04Which is growing faster — EONR or BATL?
By revenue growth (latest reported year), Battalion Oil Corporation (BATL) is pulling ahead at -14.
9% versus -24. 4% for EON Resources Inc. (EONR). On earnings-per-share growth, the picture is similar: Battalion Oil Corporation grew EPS 42. 6% year-over-year, compared to -105. 2% for EON Resources Inc.. Higher growth typically commands a higher valuation multiple — check whether the premium P/E or P/S is justified by the growth rate using the PEG ratio.
05Which has better profit margins — EONR or BATL?
Battalion Oil Corporation (BATL) is the more profitable company, earning 7.
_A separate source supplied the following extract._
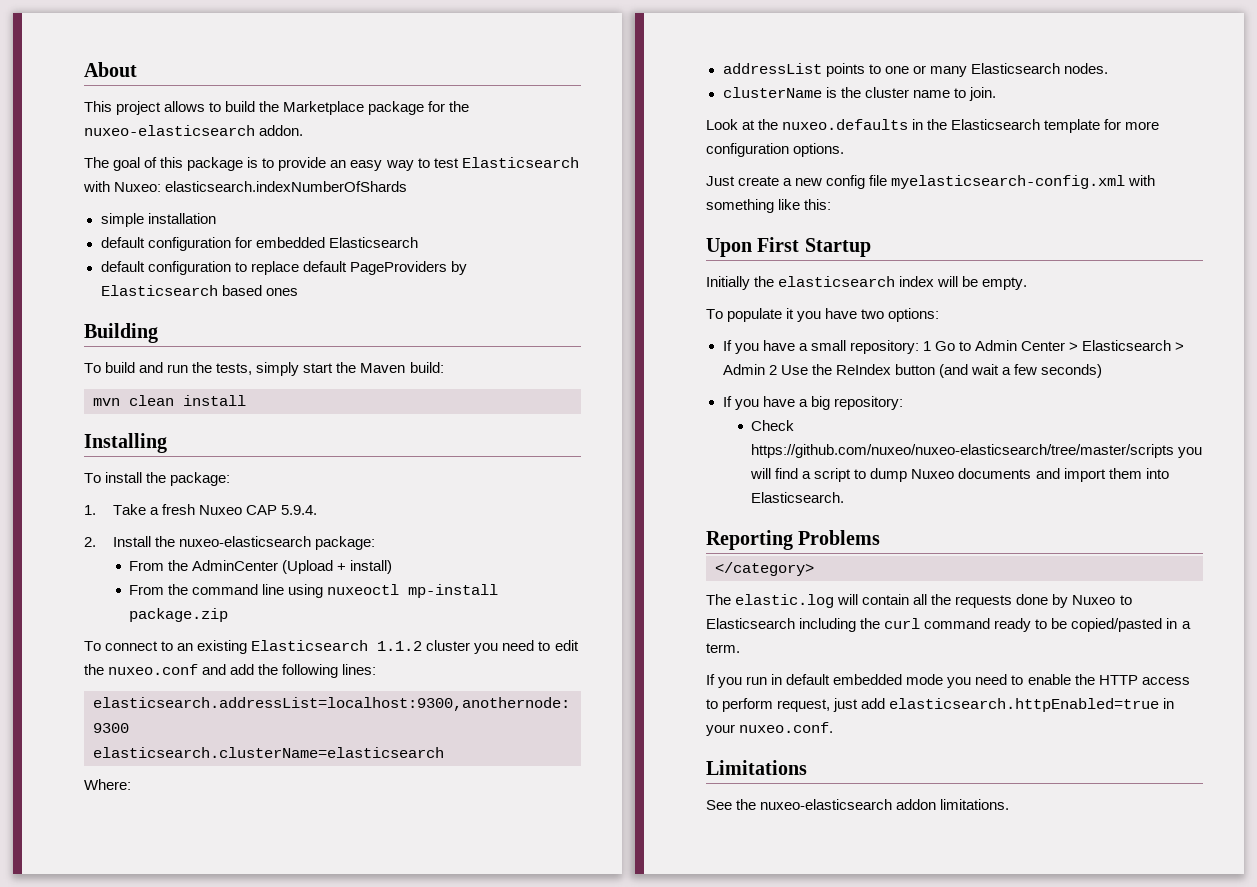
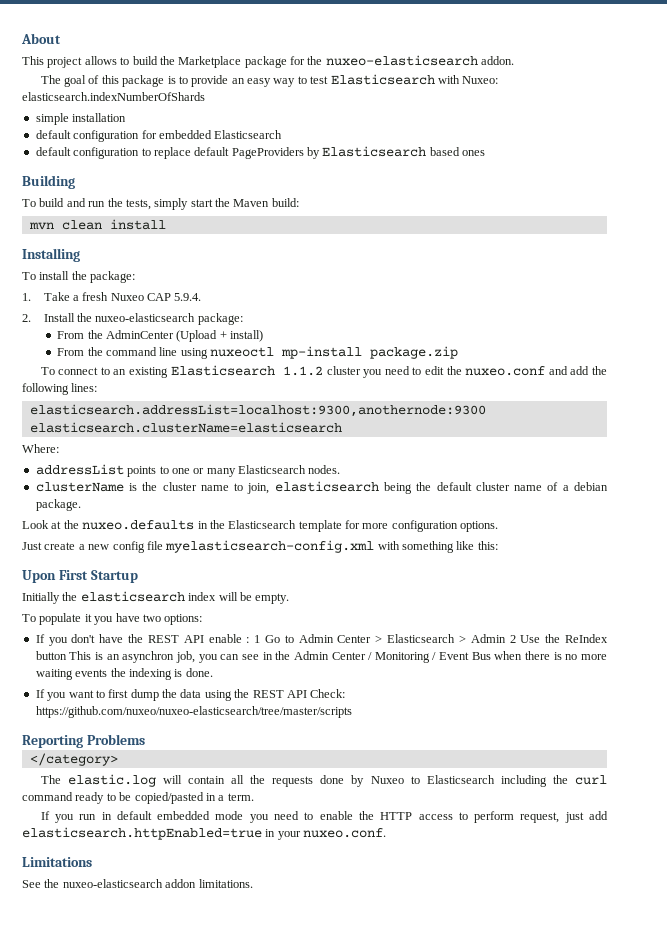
[968,87,996,101] join. -> [247,481,608,494] [35,499,81,511] join, elasticsearch being the default cluster name of a debian package.
[762,340,919,354] have a small repository: -> [71,634,250,643] don't have the REST API enable :
[938,364,1102,378] [722,396,903,410] [751,420,795,431] [751,444,1203,458] [750,468,1169,482] [751,492,845,503] (and wait a few seconds) // If you have a big repository: // Check https://github.com/nuxeo/nuxeo-elasticsearch/tree/master/scripts you will find a script to dump Nuxeo documents and import them into Elasticsearch. -> [69,651,607,663] [35,668,213,680] [35,689,346,701] [35,706,352,718] This is an asynchron job, you can see in the Admin Center / Monitoring / Event Bus when there is no more waiting events the indexing is done. // If you want to first dump the data using the REST API Check: https://github.com/nuxeo/nuxeo-elasticsearch/tree/master/scripts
2% net margin versus -44. 8% for EON Resources Inc. — meaning it keeps 7. 2% of every revenue dollar as bottom-line profit. Operating margin tells a similar story: BATL leads at -4. 0% versus -19. 0% for EONR. At the gross margin level — before operating expenses — EONR leads at 79. 7%, reflecting greater pricing power or product mix advantage. Stronger margins indicate durable pricing power, lower cost of revenue, or higher mix of software/services. They are one of the clearest signs of business quality.
06Which pays a better dividend — EONR or BATL?
In this comparison, BATL (100.
0% yield) pays a dividend. EONR does not pay a meaningful dividend and should not be held primarily for income.
07Is EONR or BATL better for a retirement portfolio?
For long-horizon retirement investors, EON Resources Inc.
(EONR) is the stronger choice — it scores higher on the combination of lower volatility, dividend reliability, and long-term compounding (low volatility (β -2. 59)). Both have compounded well over 10 years (EONR: -93. 5%, BATL: -79. 5%), confirming both are viable long-term holds — but the lower-volatility option typically results in less emotional selling during corrections. Retirement portfolios generally favour predictability over maximum returns. Consult a financial advisor before making allocation decisions.
08What are the main differences between EONR and BATL?
Both stocks operate in the Energy sector, making this a peer-level intra-sector comparison — the same macro tailwinds and headwinds will affect both.
In terms of investment character: EONR is a small-cap quality compounder stock; BATL is a small-cap income-oriented stock. BATL pays a dividend while EONR does not, making them suitable for different income and tax situations. These fundamental differences mean investors should not choose between them on a single metric — the "better stock" depends entirely on which of these characteristics aligns with your investment strategy.